An alert will be sent to the crew if it appears a passenger is spending an unusually long time in the restroom.

“This information might go to the crew — but it’s completely decoupled from any personal passenger information,” says Wuggetzer.

“It’s an anonymous solution. And this should help the passengers to find the fastest way to the lavatory.”

In general, Wuggetzer seems a bit bemused at the fears surrounding restroom cameras.

“Lavatories, I don’t know why everybody talks about lavatories?” he says. “I think there has been some misunderstanding.”

Airbus Connected Experience

Airbus has started in-flight trials of the connected cabin.

Courtesy Airbus

Still, some have voiced concerns about the connected cabin, including travel journalist and family travel expert Candyce H. Stapen, who called the concept a “privacy invasion” on Twitter.

“When I purchase an airline ticket […] I am not signing up to be part of a tracked experiment for the airline company,” Stapen, a frequent flier who says she’s accrued nearly two million miles on American Airlines alone, tells CNN Travel.

“With the Airbus new system, I won’t have a choice,” she adds. “That in itself seems to be a type of privacy invasion, as is tracking when and how often I or anyone else uses the bathroom.”

Stapen is also skeptical about the need for cameras monitoring restroom lines and worries about the consequences of a more high-tech cabin.

“I find it hard to believe that tracking was initiated to benefit passengers,” she says. “I can see the technology resulting in even fewer flight attendants per flight if the airlines can legally get away with reducing numbers.”

Aviation consultant Peter Lemme tells CNN Travel that, while the objectives of Airbus’s cabin concept appear positive, he also has concerns about potential privacy implications of on-board data collection and cameras in cabins and questions how far the surveillance will extend.

“A tracking algorithm can easily associate a human ‘blob’ to a seat and follow them as they move about the cabin freely,” says Lemme. “We have to rely on promise, policy and procedure.”

But Vitaly Kamluk, a malware expert who kickstarted debate over seatback cameras with a Tweet to Singapore Airlines earlier this year, says he views cameras outside airplane bathrooms as very different to hidden cameras in IFE systems.

“[The] airplane cabin is not anyone’s private space, it’s a public zone,” he tells CNN Travel. “It can and should be monitored according to the best public security and safety standards.
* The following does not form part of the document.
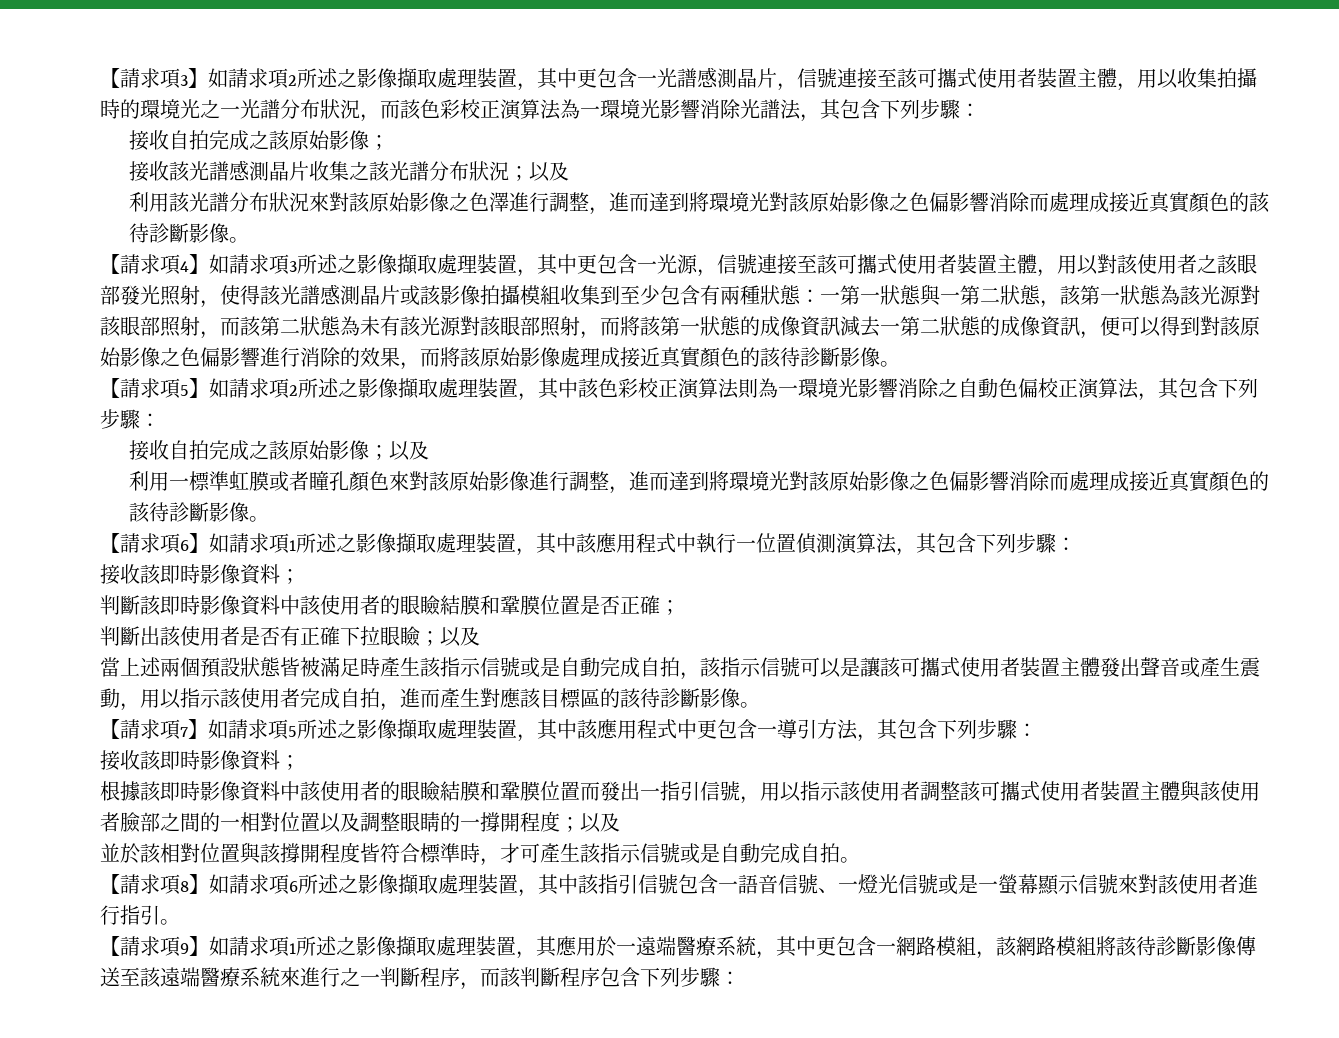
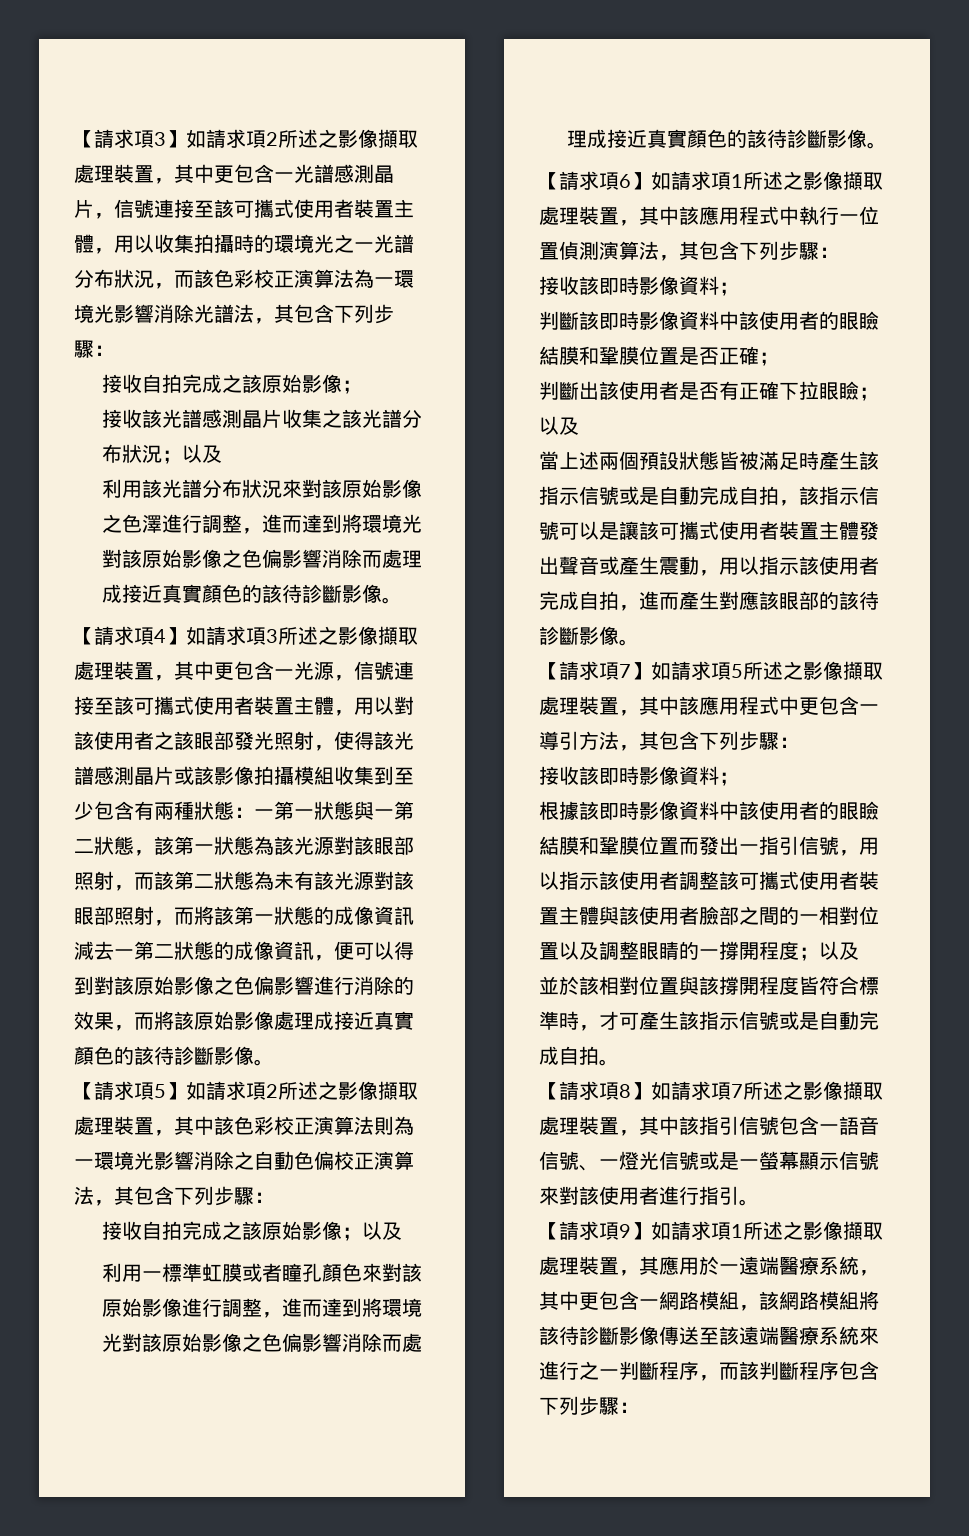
- 當上述兩個預設狀態皆被滿足時產生該指示信號或是自動完成自拍，該指示信號可以是讓該可攜式使用者裝置主體發出聲音或產生震動，用以指示該使用者完成自拍，進而產生對應該目標區的該待診斷影像。
+ 當上述兩個預設狀態皆被滿足時產生該指示信號或是自動完成自拍，該指示信號可以是讓該可攜式使用者裝置主體發出聲音或產生震動，用以指示該使用者完成自拍，進而產生對應該眼部的該待診斷影像。
- 【請求項8】如請求項6所述之影像擷取處理裝置，其中該指引信號包含一語音信號、一燈光信號或是一螢幕顯示信號來對該使用者進行指引。
+ 【請求項8】如請求項7所述之影像擷取處理裝置，其中該指引信號包含一語音信號、一燈光信號或是一螢幕顯示信號來對該使用者進行指引。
I do not see any privacy violations by doing this.”

Transparency from airlines, he says, would be key.

“To mitigate potential privacy issues the company has to display clear warning signs and mark the camera location, so that it would be visible to all the passengers.”

Trials begin

Airbus has commenced in-flight trials of the connected technology and they’ll feed results back to carriers, who’ll then have the option of picking and choosing different aspects of the connected cabin for their aircraft, depending on their needs.

Wuggetzer stresses that the camera concept is just one option offered to airlines, who’ll be able to assess what’s offered by the Airbus concept and pick what works for them.

The plan is for the concept to enter into service for single aisle aircraft in 2021 and for wide body aircraft by 2023.

The concept has already got the industry seal of approval: at the Aircraft Interiors Expo in Los Angeles in September 2019, the Airspace Connected Experience won a 2019 Crystal Cabin Award for “Best Customer Journey.”